At last year’s SPM exams, 10803 pupils scored straight As, with 559 of them chalking up A+ grades in all subjects. With so many geniuses in the country, why are we in such deep … (fill in the blank)?
In the previous year (2011), 9239 pupils scored straight As of which 403 bagged A+ grades in all subjects.
A student is allowed to take up to 12 subjects.
We are told there has been an upward trend in the “National Average Grade” for SPM from 2007 to 2011. Let’s hope this is the case because the situation looked pretty bleak in the Trends in International Mathematics and Science Study (TIMMS) 2007 report.
Comparing TIMMS 1999 and TIMMS 2007, we can see that the percentages of students in Malaysia meeting international benchmarks for Mathematics and Science have been dropping.
The chart below shows the Maths benchmarks for Malaysia and how the percentages meeting international benchmarks fell at all levels between 1999 and 2007. (Similar drops were seen in Science.)
This chart below provides a snapshot of Grade 8 Maths – the declining percentage of students meeting Advanced and High benchmarks.
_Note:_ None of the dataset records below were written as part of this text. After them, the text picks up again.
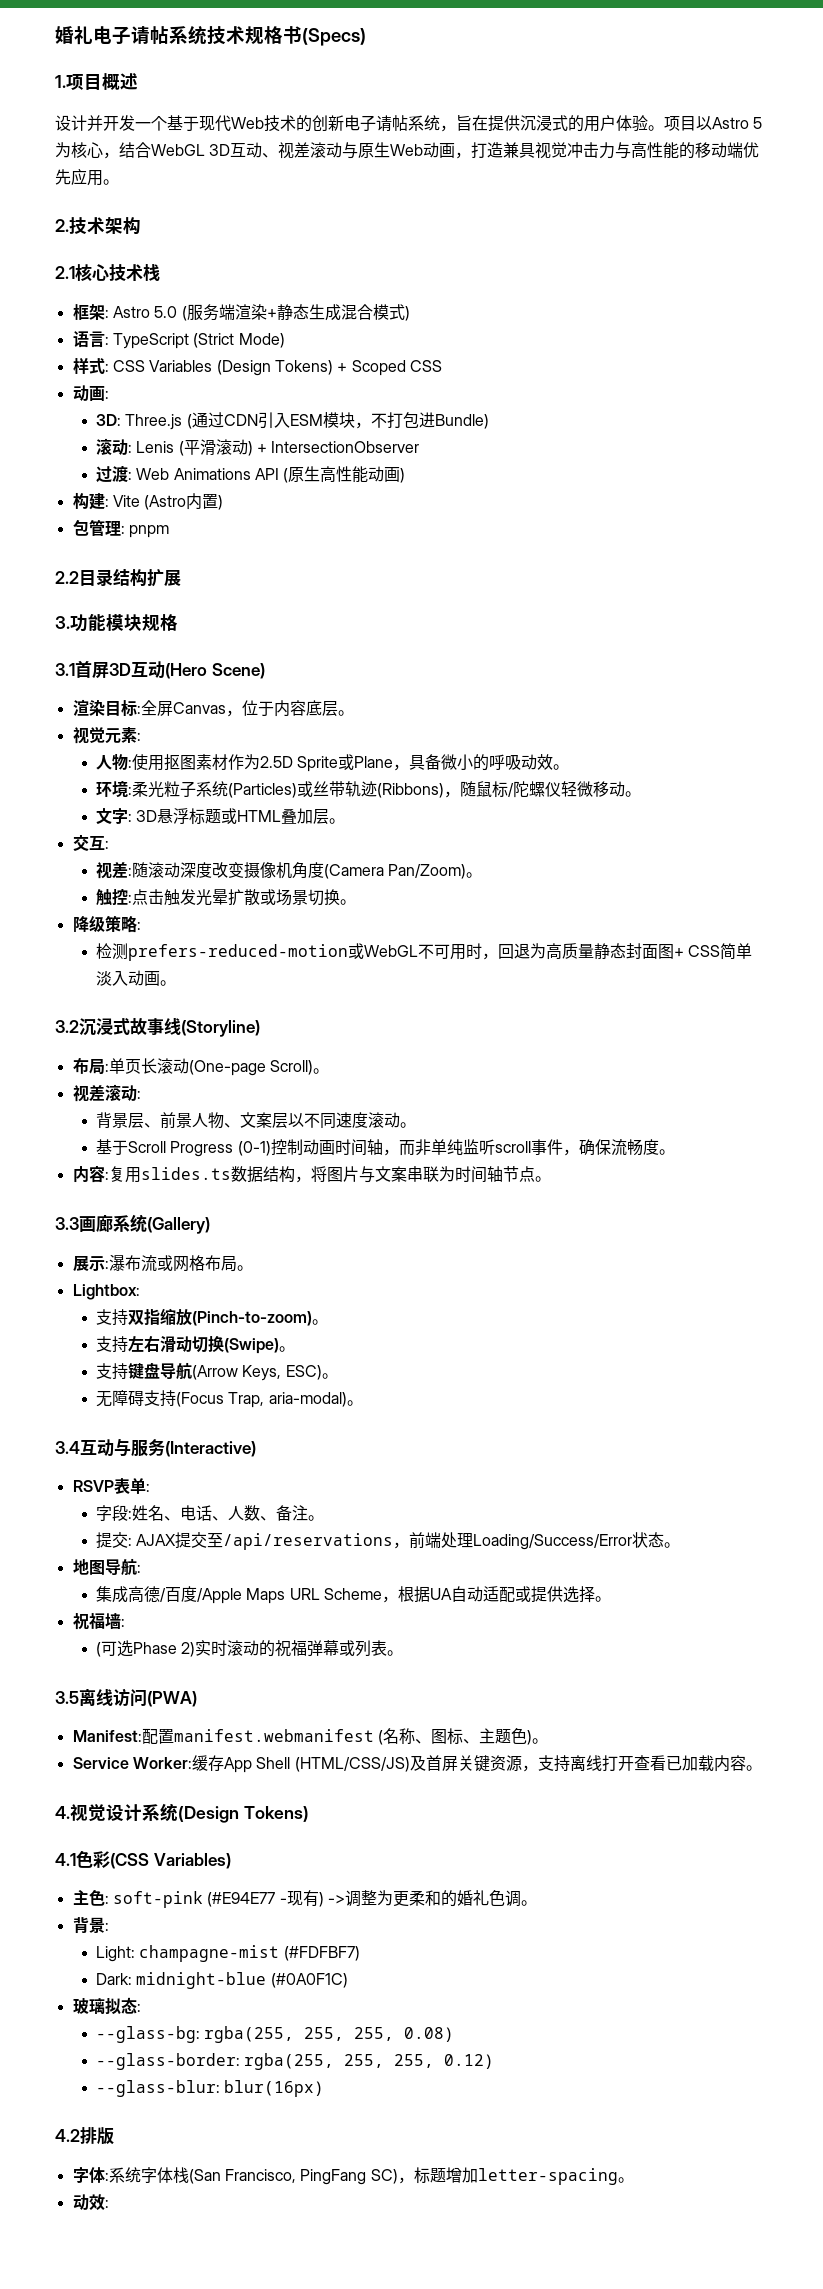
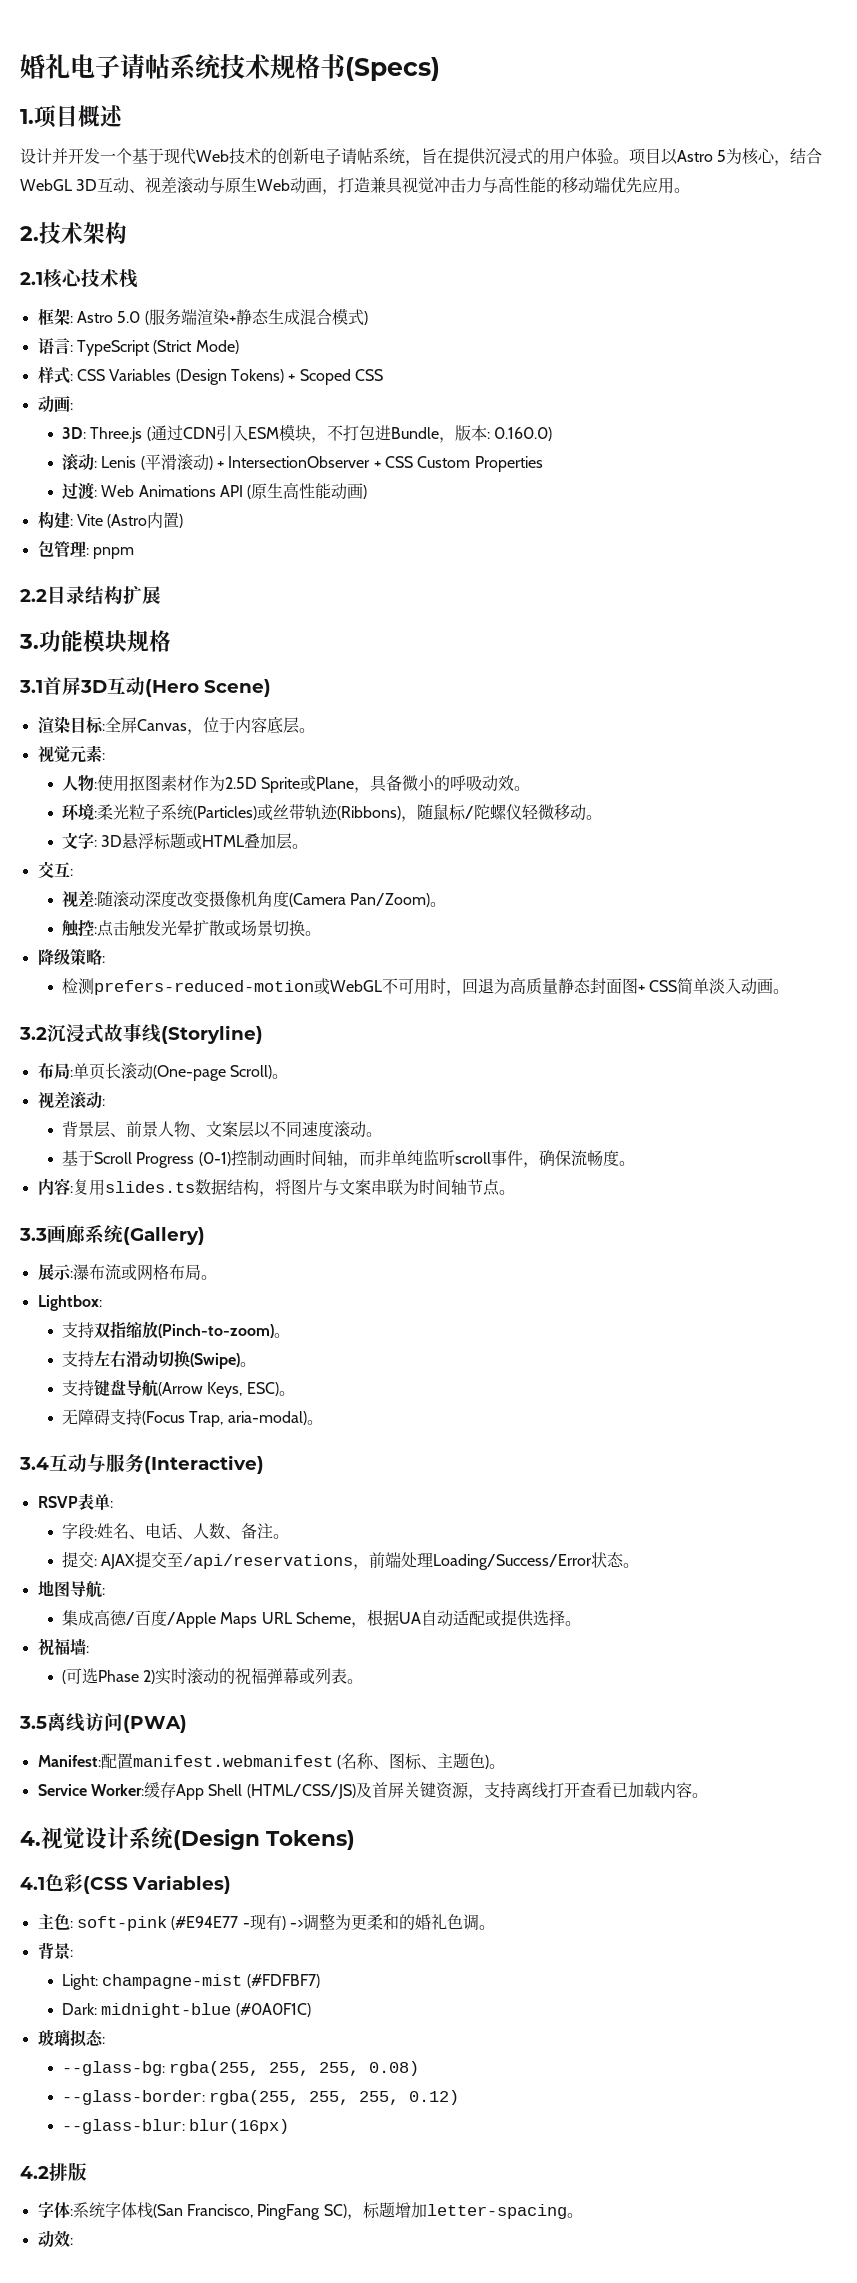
- 3D: Three.js (通过CDN引入ESM模块，不打包进Bundle)
+ 3D: Three.js (通过CDN引入ESM模块，不打包进Bundle，版本: 0.160.0)
- 滚动: Lenis (平滑滚动) + IntersectionObserver
+ 滚动: Lenis (平滑滚动) + IntersectionObserver + CSS Custom Properties

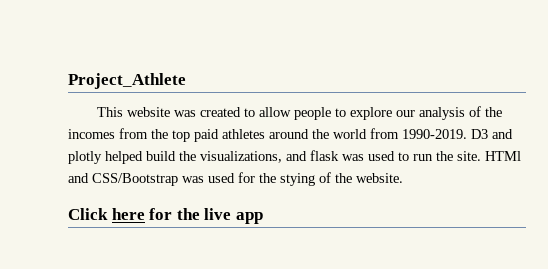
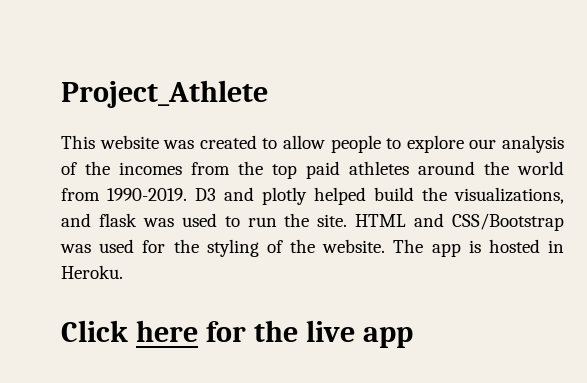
- HTMl and CSS/Bootstrap was used for the stying of the website.
+ HTML and CSS/Bootstrap was used for the styling of the website. The app is hosted in Heroku.

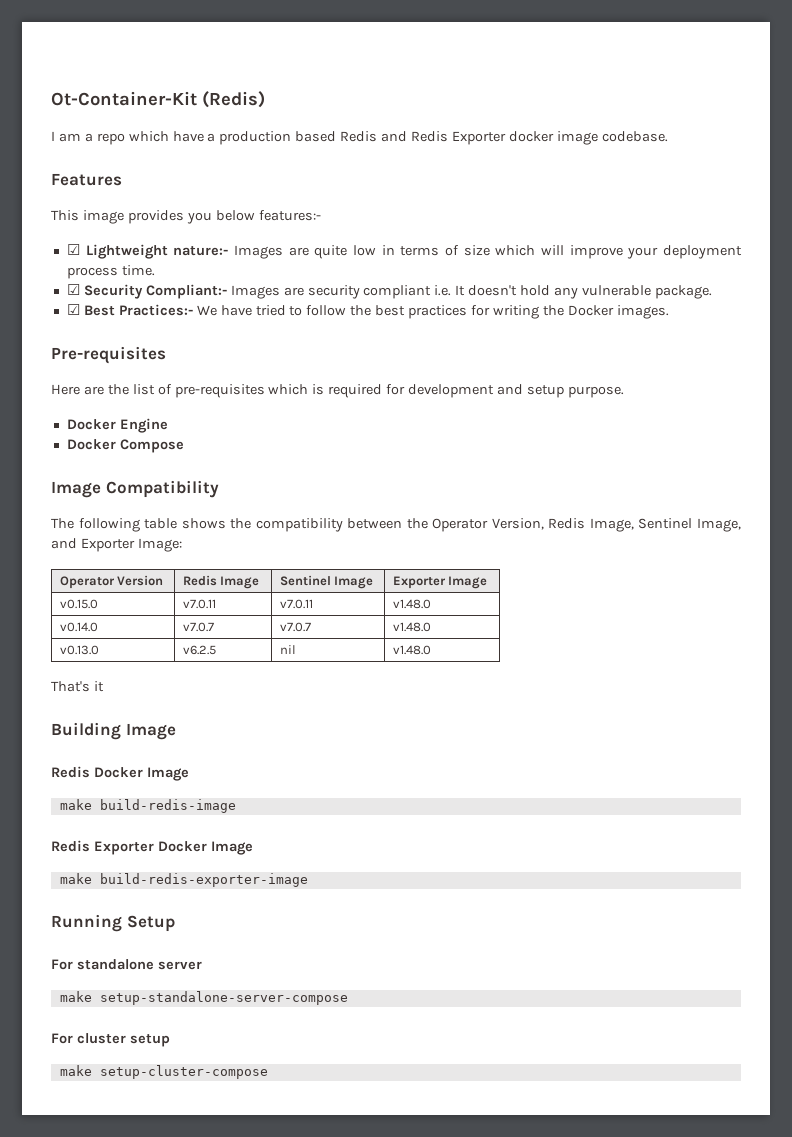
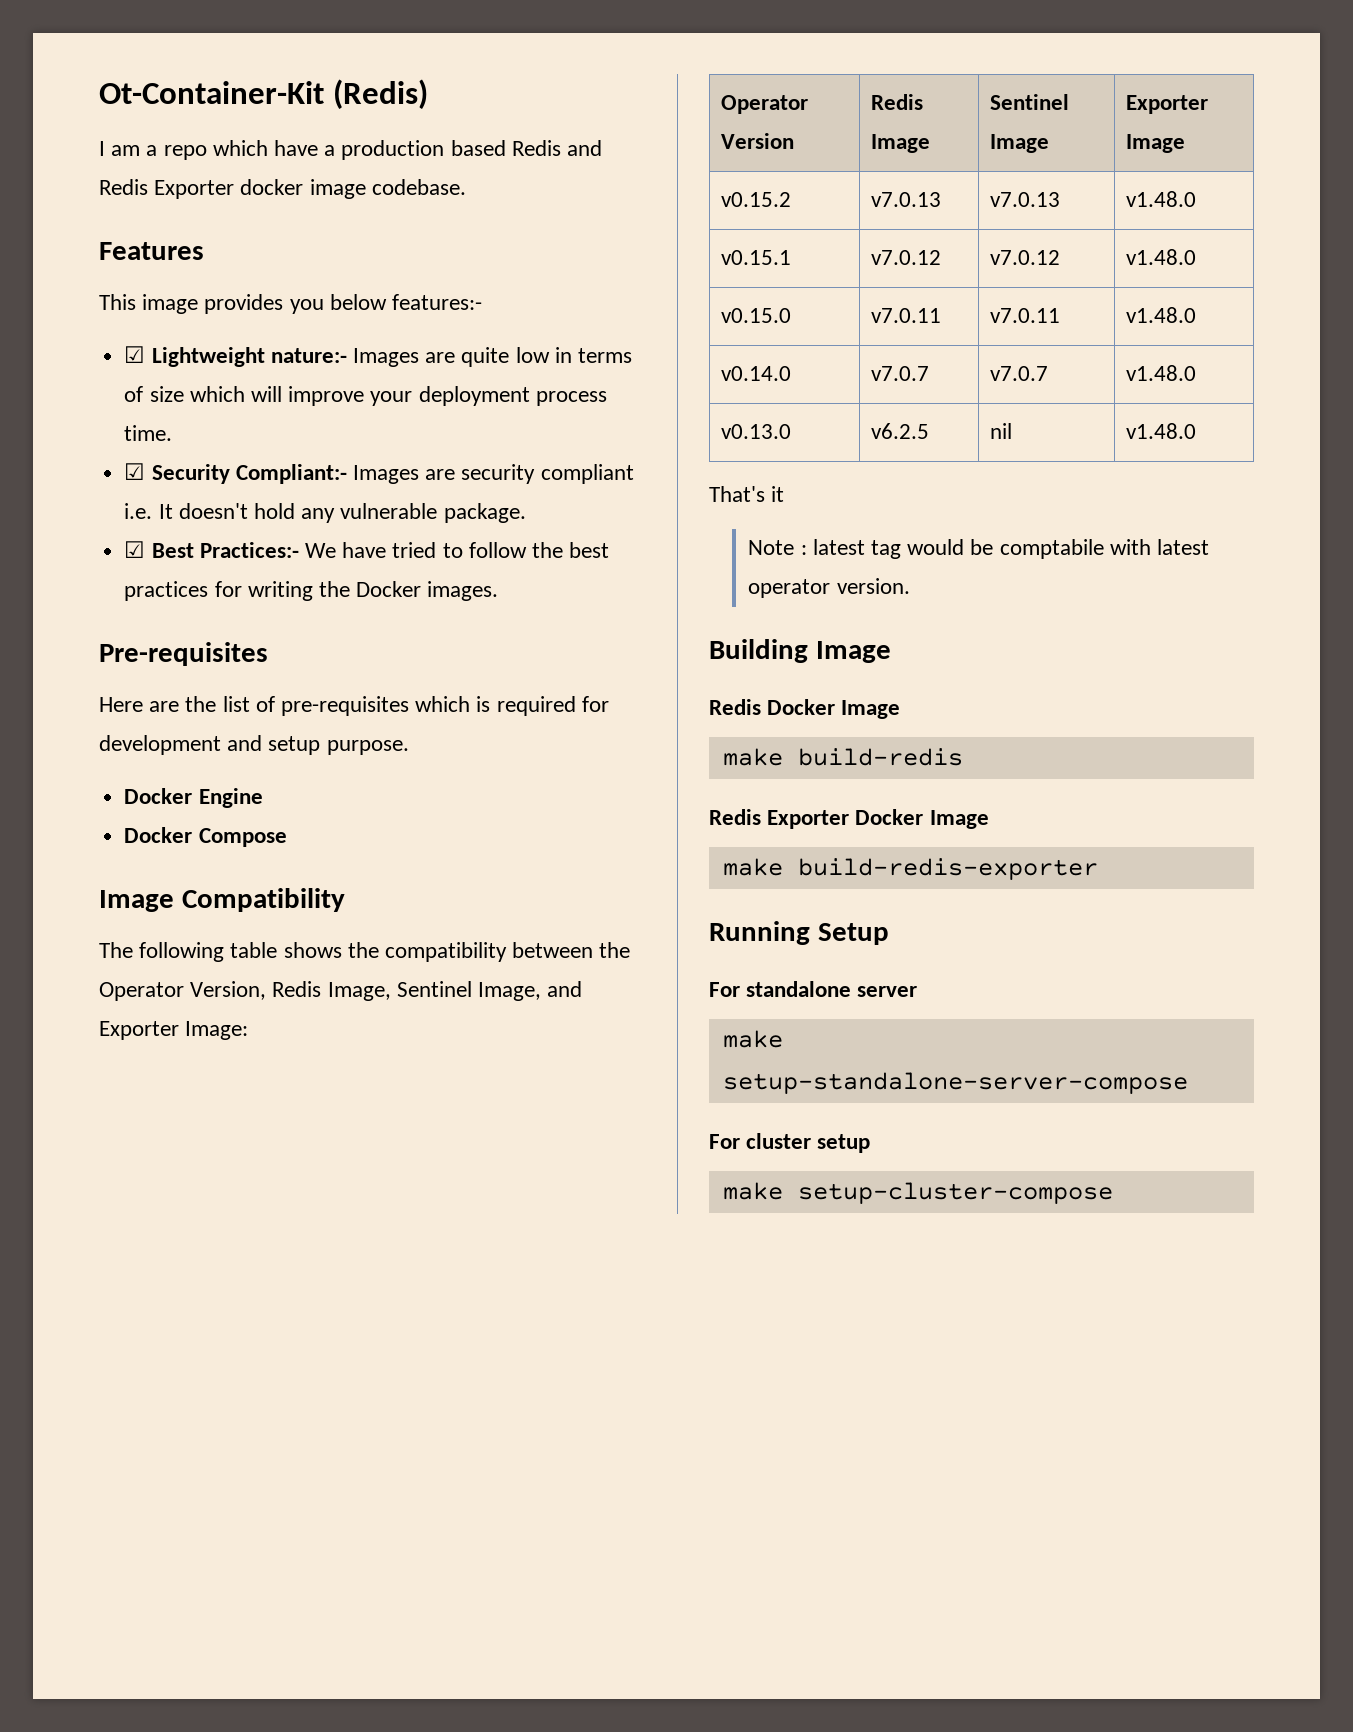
+ v0.15.2 | v7.0.13 | v7.0.13 | v1.48.0
+ v0.15.1 | v7.0.12 | v7.0.12 | v1.48.0
+ Note : latest tag would be comptabile with latest operator version.
- make build-redis-image
+ make build-redis
- make build-redis-exporter-image
+ make build-redis-exporter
Similar falls were also seen at the Intermediate and Low benchmarks.
You can see how far we lag behind countries such as Chinese Taipei, Singapore and Korea.
Time for a total revamp in our education system to create more thinking and analytical Malaysians, don’t you think? Don’t count on it; I don’t see any effective revamp happening under this administration, which seems to thrive on the ignorance and lack of thinking skills among Malaysians.
The term “ignocracy” has been suggested by blogger John Bald to describe “the tyrannical imposition of stupid ideas, practices and items for political purposes” – and this term has been used by Tengku Razaleigh to describe the prevailing situation.
In the UK, philosopher Professor A C Grayling has sharply criticised the exam-oriented system: “You can get students with very large numbers of A*s who are no brighter or more promising than someone with less brilliant results on paper that are interesting and with whom a lot can be done” (Daily Mail).